■ **Given records**:
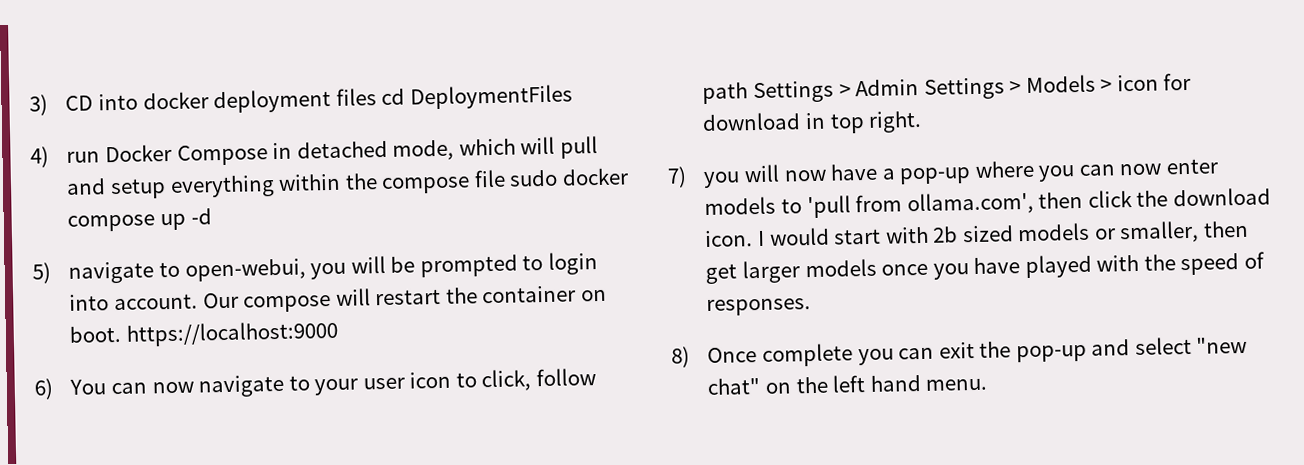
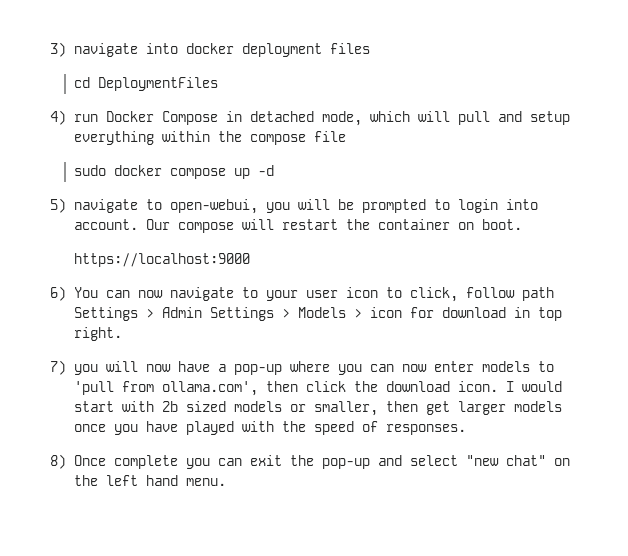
- 3) CD into docker deployment files cd DeploymentFiles
+ 3) navigate into docker deployment files
+ cd DeploymentFiles
- 4) run Docker Compose in detached mode, which will pull and setup everything within the compose file sudo docker compose up -d
+ 4) run Docker Compose in detached mode, which will pull and setup everything within the compose file
+ sudo docker compose up -d
- Our compose will restart the container on boot. https://localhost:9000
+ Our compose will restart the container on boot.
+ https://localhost:9000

■ **Exercise**: All lines above containing the string "restart" are to be collected.

■ **The completed task**:
- Our compose will restart the container on boot. https://localhost:9000
+ Our compose will restart the container on boot.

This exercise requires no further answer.